The decline in commodity prices and bond yields is, however, likely to benefit domestic manufacturers and corporate banks. Most brokerages expect a strong quarter for corporate banks, including public sector banks, and companies from the capital goods, information technology (IT) and consumer goods sectors.

“We expect strong growth in the net income of banks, capital goods and consumer staples, while automobiles, oil, gas and consumable fuels, and telecom are likely to report weak numbers during the quarter,” writes Sanjeev Prasad of Kotak Institutional Equity in his report.

Excluding metals and energy, Nifty companies’ net profit is likely to grow by 14.3 per cent YoY during the December quarter, the best in nearly three years. These firms’ combined revenue is estimated to grow by 11.8 per cent YoY in the third quarter, as against 10.1 per cent growth during July-September.

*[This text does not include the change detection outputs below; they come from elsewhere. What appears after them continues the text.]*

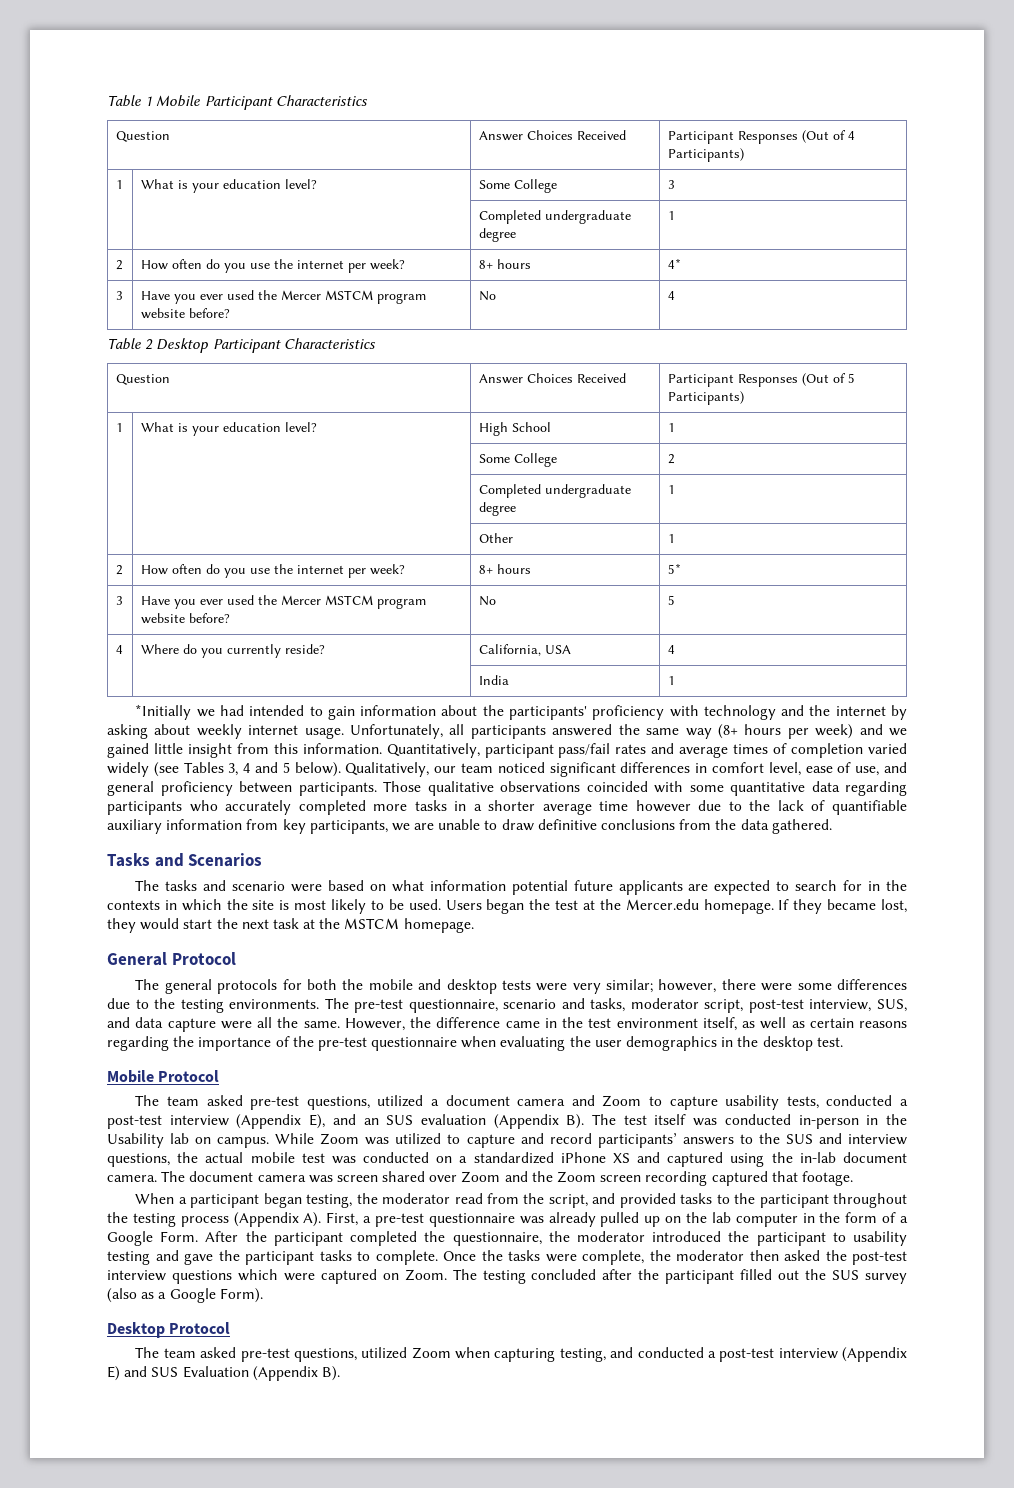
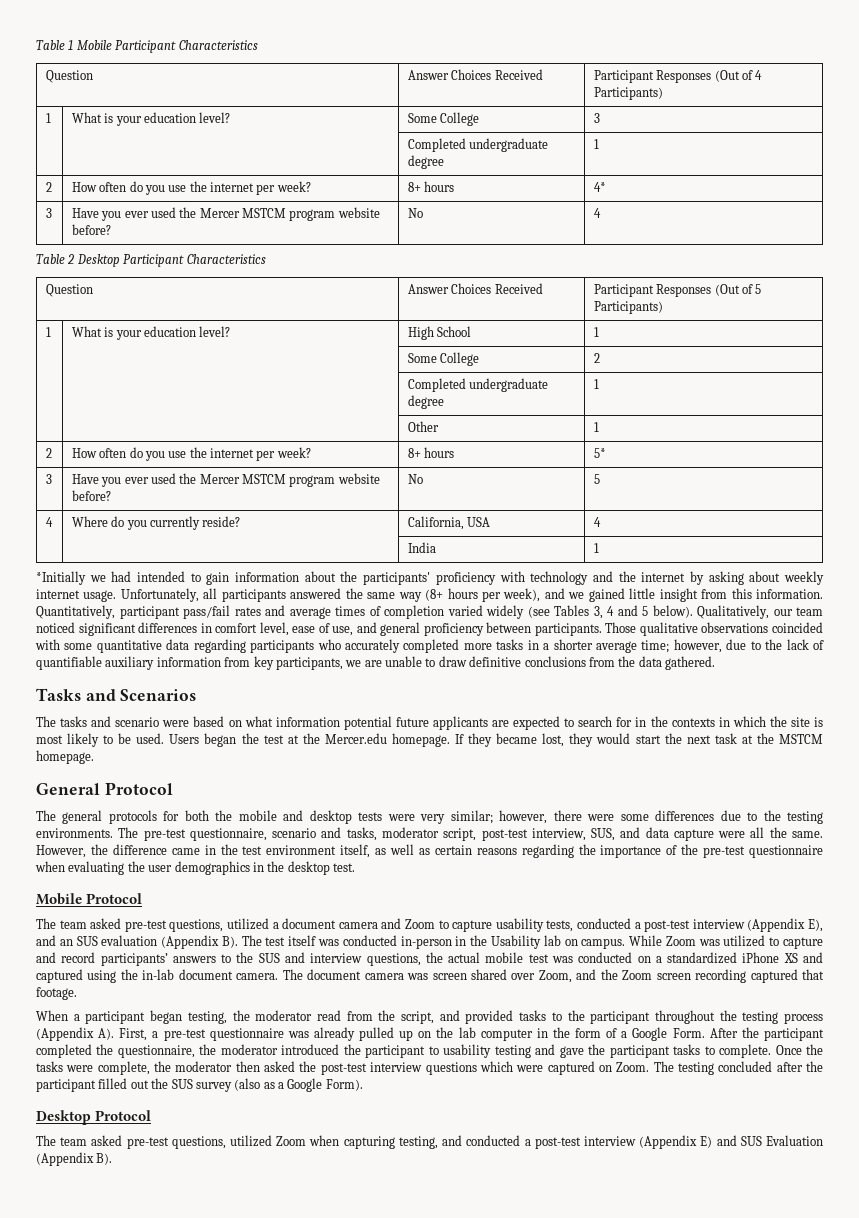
- Unfortunately, all participants answered the same way (8+ hours per week) and we gained little insight from this information.
+ Unfortunately, all participants answered the same way (8+ hours per week), and we gained little insight from this information.
- Those qualitative observations coincided with some quantitative data regarding participants who accurately completed more tasks in a shorter average time however due to the lack of quantifiable auxiliary information from key participants, we are unable to draw definitive conclusions from the data gathered.
+ Those qualitative observations coincided with some quantitative data regarding participants who accurately completed more tasks in a shorter average time; however, due to the lack of quantifiable auxiliary information from key participants, we are unable to draw definitive conclusions from the data gathered.
- The document camera was screen shared over Zoom and the Zoom screen recording captured that footage.
+ The document camera was screen shared over Zoom, and the Zoom screen recording captured that footage.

Excluding energy and financials, the combined net profit of the Nifty 50 constituents is estimated to grow by 7.2 per cent YoY against 11.4 per cent growth during the corresponding quarter a year ago and 7.3 per cent during the second quarter of the current fiscal year. Their combined net sales are expected to grow by 12 per cent during the quarter, the lowest in the last four quarters.

The analysis is based on October-December 2018 quarter earnings estimates by equity brokerages including Edelweiss Securities, Kotak Institutional Equity, Motilal Oswal Securities and Prabhudas Lilladher. For banks and non-banking financial firms, net sales are gross revenues net of interest expenses (also called net interest income), while for others, it’s total income from sales of goods and services (net of indirect taxes).

The combined net profit of metal and energy companies that are part of the Nifty 50 index is estimated to decline by 28.6 per cent YoY during the December quarter against an average earnings growth rate of 31 per cent YoY in the previous five quarters. These commodity producers together accounted for 40 per cent of the combined net profit of all index companies during the September 2018 quarter.

Among individual index companies, State Bank of India, Axis Bank, Oil and Natural Gas Corporation, Sun Pharma and Grasim are likely to report strong earnings momentum. At the other end of the spectrum, Bharti Airtel, Indian Oil, Bharat Petroleum, Vedanta, and Maruti Suzuki are likely to be the biggest laggards during the current earnings season.